Mirror-EditorsNote10.16.24.png

Sunrise last Monday found me summiting Holt’s Ledge, drenched from a predawn rainstorm, shivering and about 37 miles into the Dartmouth Fifty — a 57-mile, 31 hour nonstop hike from Moosilauke Ravine Lodge to Hanover. A few minutes later, I sat on the side of the trail and closed my eyes, wishing fervently that when I opened them again I would find myself wrapped in a blanket in my bed, instead of sleep-deprived and with fifteen miles left to trudge.

It’s now been a little over a week since I stumbled onto the Green and touched the DOC sign, marking the official end of the hike. Despite the time that’s elapsed, I’ve struggled to coherently convey the day-and-a-half that I spent trekking through the woods. The Fifty left me exasperated and elated and tearful — sometimes all within a single hour. The joy that I felt seeing the summit of Moosilauke, ringed in wispy clouds, was balanced by the countless blisters on my feet and the pit in my stomach as I walked toward the last support station, when I felt like my mind and body were completely spent, even though there were still eight-and-a-half miles until Hanover.

In an ideal world, maybe I would have found enlightenment on that stretch of the Appalachian Trail. In reality, many of the experiences I had during the Fifty aren’t ones I would wish to repeat, and they probably won’t change me for the better. My pinky toes started ramming into my hiking boots with every step after mile 35, one of my teammates hallucinated a bear walking toward us and I cried at two support stations because I wanted to be done hiking. I’m not really sure what life lessons these instances have to teach me — except to switch to running shoes earlier and consume more caffeine. 

So while I can’t say the Fifty was truly life-altering, so far it’s served one purpose in my life: to remind me of the importance of Type 2 fun — that which is difficult in the moment but ultimately proves rewarding. Descending Smarts Mountain at 1:30 a.m. in dense fog and what at least felt like sleet will never be my idea of a good time. Then again, if I had never done the Fifty, I would have always regretted missing out. 

Unfortunately, my willingness to embrace this type of fun has so far only been limited to the Fifty.

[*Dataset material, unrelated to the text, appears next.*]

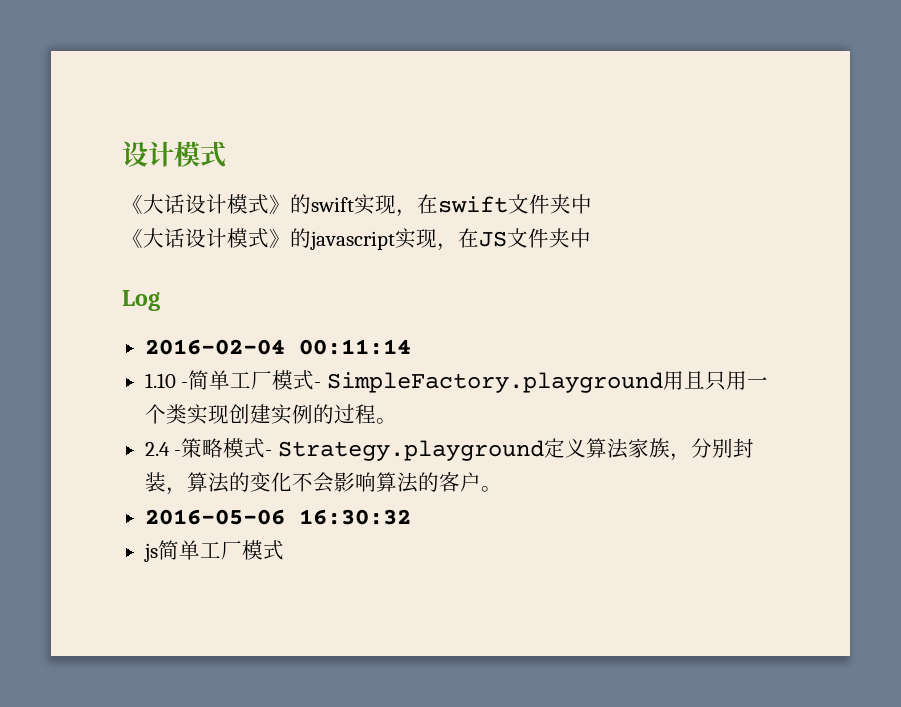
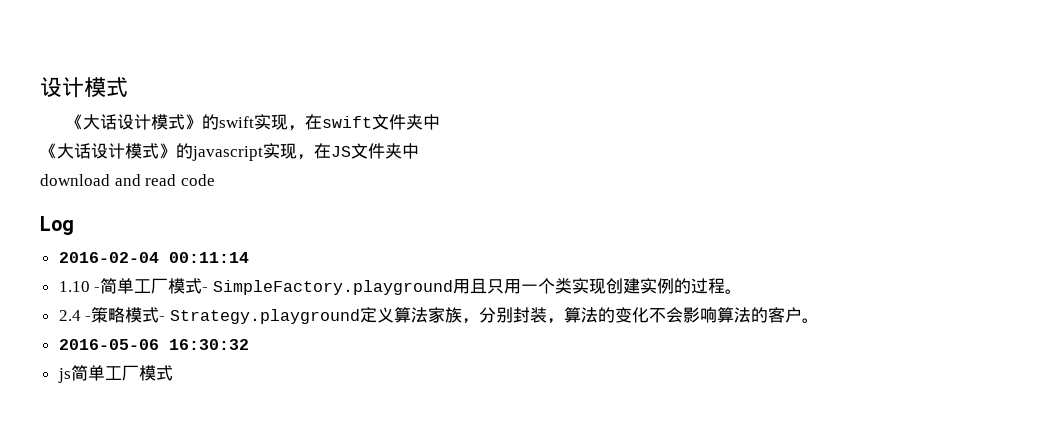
(591, 238) none -> [40,174,215,186] // download and read code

I’ve wanted to do this hike since freshman year, while also being fully aware of how much grit it would require to complete. At the same time, I’ve been on the triathlon team for almost three years now, and I still haven’t really learned how to ride my road bike. Rationally, I know that learning how to road bike will give me the same kind of feeling as the Fifty: it will be challenging and frustrating at times, but I will be better off for having done it. And yet, term after term, I refuse to take on this challenge, even though at this point, I’m running out of excuses, and out of terms. 

So if the Fifty can teach me anything, it should be this: if I can commit to hiking 57 miles, conquering sleet and rain and blisters bigger than I ever thought possible, I should be able to tackle other challenges that I’ve been avoiding. If I can put one foot in front of the other for over 126,000 steps, surely I can strap on a helmet and go for a bike ride. 

This week in Mirror, one writer investigates students’ awareness of the Irving Institute’s funding sources, while another explores the assistance that research librarians can provide to the Dartmouth community. 

Happy week 5, Mirror. Here’s to hoping you can take a break from the endless cycle of midterms to skim through our pages. And if there’s a challenge you’ve been waiting to conquer, take it from me — a 57-mile journey starts with one single step. See you next week.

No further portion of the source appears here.